### [Exercise aim]
Copy every line from the data below in which the string "White" can be found.

### [Information]
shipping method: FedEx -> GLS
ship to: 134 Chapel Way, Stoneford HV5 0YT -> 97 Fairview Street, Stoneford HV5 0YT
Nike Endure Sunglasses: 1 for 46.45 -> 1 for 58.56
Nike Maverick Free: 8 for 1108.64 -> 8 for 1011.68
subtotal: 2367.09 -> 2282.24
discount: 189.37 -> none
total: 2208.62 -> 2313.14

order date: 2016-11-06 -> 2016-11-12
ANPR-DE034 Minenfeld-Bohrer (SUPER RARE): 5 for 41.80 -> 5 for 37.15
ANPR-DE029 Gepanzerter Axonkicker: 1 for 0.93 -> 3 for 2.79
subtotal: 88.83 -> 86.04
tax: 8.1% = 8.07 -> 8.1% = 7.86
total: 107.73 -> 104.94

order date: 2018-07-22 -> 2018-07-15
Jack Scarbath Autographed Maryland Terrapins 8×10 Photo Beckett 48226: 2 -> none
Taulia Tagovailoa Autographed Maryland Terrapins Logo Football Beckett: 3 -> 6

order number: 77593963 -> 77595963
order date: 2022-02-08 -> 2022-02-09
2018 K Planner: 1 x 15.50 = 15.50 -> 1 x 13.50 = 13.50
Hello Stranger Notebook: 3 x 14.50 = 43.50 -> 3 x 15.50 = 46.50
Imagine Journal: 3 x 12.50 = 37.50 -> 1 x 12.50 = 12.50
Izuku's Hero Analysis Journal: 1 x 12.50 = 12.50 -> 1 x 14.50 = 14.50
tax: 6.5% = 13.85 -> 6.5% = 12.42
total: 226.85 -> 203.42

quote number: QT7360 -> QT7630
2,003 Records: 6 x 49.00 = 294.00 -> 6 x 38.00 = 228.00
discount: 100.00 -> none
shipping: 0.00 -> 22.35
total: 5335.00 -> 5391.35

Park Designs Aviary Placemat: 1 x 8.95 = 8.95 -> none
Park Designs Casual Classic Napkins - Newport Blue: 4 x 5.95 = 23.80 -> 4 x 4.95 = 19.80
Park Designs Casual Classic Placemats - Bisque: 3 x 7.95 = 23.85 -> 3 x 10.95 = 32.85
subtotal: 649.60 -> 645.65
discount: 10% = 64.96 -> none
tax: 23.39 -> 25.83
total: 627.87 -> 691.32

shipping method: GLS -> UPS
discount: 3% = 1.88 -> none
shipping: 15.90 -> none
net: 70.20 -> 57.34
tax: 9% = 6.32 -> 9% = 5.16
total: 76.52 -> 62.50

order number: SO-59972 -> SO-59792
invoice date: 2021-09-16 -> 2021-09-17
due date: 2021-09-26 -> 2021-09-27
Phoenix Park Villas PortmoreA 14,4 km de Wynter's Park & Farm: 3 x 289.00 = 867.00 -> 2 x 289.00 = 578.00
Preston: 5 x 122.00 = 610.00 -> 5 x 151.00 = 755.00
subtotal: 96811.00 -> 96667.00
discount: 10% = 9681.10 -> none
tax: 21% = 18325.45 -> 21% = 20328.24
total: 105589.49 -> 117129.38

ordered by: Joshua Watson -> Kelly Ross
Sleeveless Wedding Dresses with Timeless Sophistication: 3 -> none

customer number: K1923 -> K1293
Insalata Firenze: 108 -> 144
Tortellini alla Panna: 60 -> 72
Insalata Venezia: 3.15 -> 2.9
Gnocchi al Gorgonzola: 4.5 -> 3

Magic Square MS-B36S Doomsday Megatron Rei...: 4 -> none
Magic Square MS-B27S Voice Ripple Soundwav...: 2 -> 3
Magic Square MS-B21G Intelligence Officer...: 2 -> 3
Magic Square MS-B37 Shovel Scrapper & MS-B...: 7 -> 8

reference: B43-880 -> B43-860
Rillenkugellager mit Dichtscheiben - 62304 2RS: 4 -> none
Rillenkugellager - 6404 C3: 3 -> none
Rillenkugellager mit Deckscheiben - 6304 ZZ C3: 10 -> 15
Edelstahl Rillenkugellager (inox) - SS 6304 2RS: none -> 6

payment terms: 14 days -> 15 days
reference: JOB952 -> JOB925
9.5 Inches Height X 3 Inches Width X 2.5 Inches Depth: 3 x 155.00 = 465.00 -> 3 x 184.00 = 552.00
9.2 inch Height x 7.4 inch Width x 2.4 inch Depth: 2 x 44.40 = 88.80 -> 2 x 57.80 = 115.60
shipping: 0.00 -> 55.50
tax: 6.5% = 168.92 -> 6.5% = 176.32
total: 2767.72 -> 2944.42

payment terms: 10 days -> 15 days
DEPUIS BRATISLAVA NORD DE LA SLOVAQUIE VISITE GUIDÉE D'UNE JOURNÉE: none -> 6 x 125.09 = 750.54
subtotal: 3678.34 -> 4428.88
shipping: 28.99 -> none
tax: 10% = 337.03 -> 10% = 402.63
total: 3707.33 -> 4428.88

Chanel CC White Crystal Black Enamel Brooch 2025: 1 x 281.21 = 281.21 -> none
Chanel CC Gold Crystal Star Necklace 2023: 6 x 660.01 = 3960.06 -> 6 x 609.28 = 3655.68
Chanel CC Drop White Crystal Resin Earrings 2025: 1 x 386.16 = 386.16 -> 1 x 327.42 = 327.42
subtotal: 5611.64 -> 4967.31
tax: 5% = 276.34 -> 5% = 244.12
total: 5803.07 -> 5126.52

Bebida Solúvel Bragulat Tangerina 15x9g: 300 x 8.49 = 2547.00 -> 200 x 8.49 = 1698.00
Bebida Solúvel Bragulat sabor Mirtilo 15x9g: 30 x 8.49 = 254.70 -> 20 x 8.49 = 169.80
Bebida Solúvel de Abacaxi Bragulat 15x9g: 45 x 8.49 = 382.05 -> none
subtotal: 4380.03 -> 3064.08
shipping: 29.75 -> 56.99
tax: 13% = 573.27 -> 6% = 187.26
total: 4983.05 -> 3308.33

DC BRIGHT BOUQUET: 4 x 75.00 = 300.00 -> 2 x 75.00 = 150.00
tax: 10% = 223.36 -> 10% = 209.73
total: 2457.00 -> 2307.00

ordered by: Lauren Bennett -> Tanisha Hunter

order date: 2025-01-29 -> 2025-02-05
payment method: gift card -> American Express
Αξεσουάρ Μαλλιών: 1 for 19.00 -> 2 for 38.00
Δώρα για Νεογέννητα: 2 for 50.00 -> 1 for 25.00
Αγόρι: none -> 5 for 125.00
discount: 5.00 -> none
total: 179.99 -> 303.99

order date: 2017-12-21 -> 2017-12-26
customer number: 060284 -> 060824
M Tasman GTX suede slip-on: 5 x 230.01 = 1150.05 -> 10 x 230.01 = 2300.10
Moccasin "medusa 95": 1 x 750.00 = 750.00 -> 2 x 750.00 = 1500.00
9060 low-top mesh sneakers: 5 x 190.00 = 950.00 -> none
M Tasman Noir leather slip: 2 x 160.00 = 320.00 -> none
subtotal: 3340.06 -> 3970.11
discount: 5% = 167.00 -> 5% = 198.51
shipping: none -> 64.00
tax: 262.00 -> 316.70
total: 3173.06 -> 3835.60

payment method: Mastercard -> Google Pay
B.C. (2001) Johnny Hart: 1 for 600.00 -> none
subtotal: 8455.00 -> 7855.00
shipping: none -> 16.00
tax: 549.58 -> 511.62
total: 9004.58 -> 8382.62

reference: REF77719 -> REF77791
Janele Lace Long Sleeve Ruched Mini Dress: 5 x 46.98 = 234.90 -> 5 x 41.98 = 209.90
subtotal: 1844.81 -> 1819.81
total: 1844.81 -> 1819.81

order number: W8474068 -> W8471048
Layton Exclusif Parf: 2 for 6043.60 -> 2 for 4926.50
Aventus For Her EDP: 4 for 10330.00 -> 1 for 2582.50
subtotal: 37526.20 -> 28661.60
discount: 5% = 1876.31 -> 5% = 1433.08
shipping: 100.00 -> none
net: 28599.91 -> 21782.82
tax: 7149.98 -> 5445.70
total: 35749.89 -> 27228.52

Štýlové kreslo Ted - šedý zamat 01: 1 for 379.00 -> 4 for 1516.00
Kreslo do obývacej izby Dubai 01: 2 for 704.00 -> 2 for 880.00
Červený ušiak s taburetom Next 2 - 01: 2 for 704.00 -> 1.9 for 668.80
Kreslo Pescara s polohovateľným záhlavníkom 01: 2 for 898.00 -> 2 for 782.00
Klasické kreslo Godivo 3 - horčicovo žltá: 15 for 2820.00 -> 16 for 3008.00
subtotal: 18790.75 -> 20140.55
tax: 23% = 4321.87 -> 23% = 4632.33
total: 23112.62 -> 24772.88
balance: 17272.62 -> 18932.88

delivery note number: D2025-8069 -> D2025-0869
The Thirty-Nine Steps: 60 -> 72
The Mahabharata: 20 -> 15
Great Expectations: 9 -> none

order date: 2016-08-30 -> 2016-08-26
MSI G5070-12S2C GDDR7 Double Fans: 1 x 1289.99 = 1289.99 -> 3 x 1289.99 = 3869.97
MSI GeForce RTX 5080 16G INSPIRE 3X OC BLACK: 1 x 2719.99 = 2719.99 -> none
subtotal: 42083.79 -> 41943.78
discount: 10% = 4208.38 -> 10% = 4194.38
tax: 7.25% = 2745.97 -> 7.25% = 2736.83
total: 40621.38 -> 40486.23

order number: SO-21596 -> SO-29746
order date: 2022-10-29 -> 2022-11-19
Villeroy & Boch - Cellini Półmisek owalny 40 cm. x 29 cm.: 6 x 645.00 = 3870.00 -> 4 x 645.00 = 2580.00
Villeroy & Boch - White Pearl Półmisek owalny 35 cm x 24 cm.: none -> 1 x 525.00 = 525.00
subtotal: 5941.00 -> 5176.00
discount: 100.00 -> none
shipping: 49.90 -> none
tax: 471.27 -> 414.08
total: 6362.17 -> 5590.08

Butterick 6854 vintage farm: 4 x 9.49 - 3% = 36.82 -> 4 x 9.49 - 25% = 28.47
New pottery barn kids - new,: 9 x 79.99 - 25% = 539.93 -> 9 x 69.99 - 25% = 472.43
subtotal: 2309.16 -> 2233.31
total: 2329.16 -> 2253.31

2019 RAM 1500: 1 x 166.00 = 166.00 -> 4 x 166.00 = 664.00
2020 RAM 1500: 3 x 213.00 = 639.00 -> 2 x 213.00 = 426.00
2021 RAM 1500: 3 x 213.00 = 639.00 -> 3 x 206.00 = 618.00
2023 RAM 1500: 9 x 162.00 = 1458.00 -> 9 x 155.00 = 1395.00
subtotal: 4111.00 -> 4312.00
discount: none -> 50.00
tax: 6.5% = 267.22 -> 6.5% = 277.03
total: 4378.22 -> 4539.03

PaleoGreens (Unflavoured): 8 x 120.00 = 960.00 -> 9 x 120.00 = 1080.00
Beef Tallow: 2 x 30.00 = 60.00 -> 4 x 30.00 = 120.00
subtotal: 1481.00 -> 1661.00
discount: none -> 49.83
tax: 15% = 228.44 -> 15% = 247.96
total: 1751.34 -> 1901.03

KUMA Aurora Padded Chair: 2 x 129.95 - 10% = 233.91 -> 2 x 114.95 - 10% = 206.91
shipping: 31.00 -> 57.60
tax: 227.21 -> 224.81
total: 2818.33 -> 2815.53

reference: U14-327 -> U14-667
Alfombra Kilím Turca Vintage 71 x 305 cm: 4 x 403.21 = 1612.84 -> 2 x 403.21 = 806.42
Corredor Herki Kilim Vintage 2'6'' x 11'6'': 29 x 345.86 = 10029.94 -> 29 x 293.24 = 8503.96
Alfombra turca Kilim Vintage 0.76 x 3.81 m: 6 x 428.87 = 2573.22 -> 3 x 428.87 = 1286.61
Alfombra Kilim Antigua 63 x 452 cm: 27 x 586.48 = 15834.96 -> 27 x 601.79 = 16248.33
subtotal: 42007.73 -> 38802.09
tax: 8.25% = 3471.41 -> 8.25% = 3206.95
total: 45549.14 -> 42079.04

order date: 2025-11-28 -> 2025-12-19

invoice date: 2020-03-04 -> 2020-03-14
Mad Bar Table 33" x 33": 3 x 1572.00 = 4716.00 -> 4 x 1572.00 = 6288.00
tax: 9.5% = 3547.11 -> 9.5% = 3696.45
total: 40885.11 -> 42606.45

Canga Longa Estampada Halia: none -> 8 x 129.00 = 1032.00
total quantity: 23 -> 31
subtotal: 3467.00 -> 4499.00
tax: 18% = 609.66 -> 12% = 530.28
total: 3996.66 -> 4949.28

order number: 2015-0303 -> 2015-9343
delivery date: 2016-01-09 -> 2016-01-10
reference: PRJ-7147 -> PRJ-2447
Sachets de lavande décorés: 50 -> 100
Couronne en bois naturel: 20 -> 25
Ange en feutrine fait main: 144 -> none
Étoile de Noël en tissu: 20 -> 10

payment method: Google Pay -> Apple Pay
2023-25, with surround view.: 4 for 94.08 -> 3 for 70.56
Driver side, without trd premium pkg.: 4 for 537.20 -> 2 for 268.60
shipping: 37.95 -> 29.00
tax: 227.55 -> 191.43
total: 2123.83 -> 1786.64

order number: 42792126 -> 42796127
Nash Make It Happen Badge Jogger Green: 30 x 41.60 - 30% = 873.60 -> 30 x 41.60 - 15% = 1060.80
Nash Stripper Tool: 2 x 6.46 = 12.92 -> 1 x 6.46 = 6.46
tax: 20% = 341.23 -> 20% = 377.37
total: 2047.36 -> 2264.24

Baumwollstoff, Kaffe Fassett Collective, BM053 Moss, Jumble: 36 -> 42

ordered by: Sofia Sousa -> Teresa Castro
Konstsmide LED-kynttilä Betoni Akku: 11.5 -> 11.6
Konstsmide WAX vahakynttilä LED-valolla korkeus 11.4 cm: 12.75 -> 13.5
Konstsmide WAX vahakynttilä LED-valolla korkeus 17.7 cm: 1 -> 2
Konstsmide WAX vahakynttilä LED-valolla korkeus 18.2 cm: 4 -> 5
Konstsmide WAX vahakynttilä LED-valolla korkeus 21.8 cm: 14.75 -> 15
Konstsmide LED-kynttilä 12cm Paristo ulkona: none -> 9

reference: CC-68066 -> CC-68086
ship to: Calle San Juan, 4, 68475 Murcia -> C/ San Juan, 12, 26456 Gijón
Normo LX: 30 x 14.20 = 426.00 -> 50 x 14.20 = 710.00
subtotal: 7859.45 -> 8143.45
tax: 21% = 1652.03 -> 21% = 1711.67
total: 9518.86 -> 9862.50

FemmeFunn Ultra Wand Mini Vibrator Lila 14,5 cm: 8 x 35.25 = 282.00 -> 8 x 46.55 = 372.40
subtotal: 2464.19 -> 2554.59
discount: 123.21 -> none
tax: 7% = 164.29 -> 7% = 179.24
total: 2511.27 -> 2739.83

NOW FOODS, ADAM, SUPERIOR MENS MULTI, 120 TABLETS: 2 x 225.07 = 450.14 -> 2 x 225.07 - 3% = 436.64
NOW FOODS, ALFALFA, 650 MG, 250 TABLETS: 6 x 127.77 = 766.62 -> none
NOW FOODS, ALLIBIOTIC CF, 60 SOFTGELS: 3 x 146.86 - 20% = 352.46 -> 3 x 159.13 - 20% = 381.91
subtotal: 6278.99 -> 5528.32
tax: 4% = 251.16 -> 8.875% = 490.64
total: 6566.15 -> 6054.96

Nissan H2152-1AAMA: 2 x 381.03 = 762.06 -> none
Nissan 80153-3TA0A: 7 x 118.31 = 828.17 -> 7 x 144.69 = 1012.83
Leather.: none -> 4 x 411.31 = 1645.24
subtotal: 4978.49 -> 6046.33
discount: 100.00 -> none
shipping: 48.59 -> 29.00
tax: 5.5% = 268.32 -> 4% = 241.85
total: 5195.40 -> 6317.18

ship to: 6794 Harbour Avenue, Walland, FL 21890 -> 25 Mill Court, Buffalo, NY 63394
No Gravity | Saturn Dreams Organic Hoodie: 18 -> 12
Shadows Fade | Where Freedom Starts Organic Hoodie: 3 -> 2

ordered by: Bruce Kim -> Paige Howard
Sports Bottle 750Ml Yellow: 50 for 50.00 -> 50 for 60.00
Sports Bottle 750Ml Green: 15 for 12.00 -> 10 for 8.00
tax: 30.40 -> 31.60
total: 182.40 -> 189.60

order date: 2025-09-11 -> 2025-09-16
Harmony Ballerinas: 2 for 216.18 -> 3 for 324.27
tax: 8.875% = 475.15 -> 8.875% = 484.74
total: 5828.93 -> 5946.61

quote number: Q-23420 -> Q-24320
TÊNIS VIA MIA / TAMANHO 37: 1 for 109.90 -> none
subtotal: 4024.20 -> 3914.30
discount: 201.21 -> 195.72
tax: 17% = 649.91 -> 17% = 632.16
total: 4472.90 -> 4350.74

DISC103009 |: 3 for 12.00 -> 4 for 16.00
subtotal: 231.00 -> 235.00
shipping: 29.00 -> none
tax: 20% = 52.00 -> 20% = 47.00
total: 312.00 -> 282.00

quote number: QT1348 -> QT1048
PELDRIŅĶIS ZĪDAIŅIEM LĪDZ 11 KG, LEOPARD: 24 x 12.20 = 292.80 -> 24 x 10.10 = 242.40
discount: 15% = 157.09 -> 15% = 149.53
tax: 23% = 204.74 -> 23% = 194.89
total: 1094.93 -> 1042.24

### [Answer to this problem]
Chanel CC White Crystal Black Enamel Brooch 2025: 1 x 281.21 = 281.21 -> none
Chanel CC Drop White Crystal Resin Earrings 2025: 1 x 386.16 = 386.16 -> 1 x 327.42 = 327.42
Villeroy & Boch - White Pearl Półmisek owalny 35 cm x 24 cm.: none -> 1 x 525.00 = 525.00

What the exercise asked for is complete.